(Collection entries)
# # # # # # #

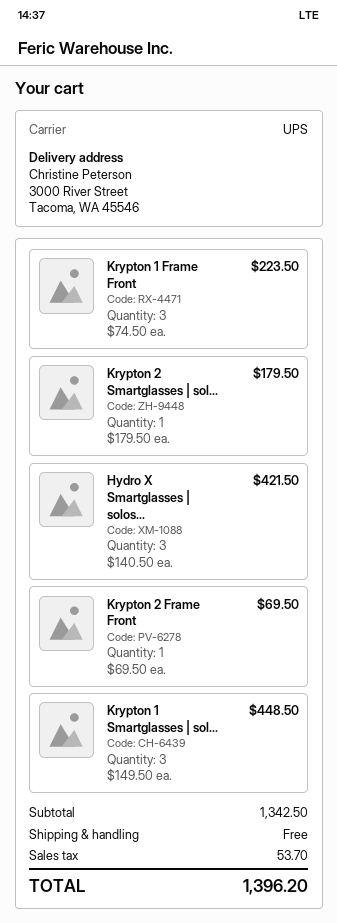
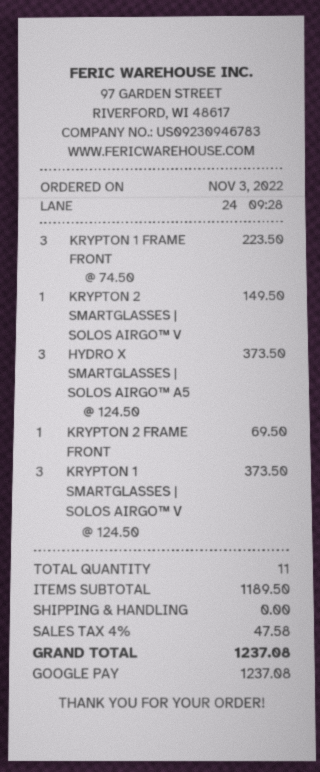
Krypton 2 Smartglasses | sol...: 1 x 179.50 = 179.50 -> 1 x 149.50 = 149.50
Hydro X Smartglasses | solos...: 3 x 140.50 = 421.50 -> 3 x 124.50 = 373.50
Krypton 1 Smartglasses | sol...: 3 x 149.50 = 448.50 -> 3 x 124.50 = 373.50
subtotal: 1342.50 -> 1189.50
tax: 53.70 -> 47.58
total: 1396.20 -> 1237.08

# # # # # # #

Exercise instructions » Return the records above exactly as written. Do not include their images.

Your response »
Krypton 2 Smartglasses | sol...: 1 x 179.50 = 179.50 -> 1 x 149.50 = 149.50
Hydro X Smartglasses | solos...: 3 x 140.50 = 421.50 -> 3 x 124.50 = 373.50
Krypton 1 Smartglasses | sol...: 3 x 149.50 = 448.50 -> 3 x 124.50 = 373.50
subtotal: 1342.50 -> 1189.50
tax: 53.70 -> 47.58
total: 1396.20 -> 1237.08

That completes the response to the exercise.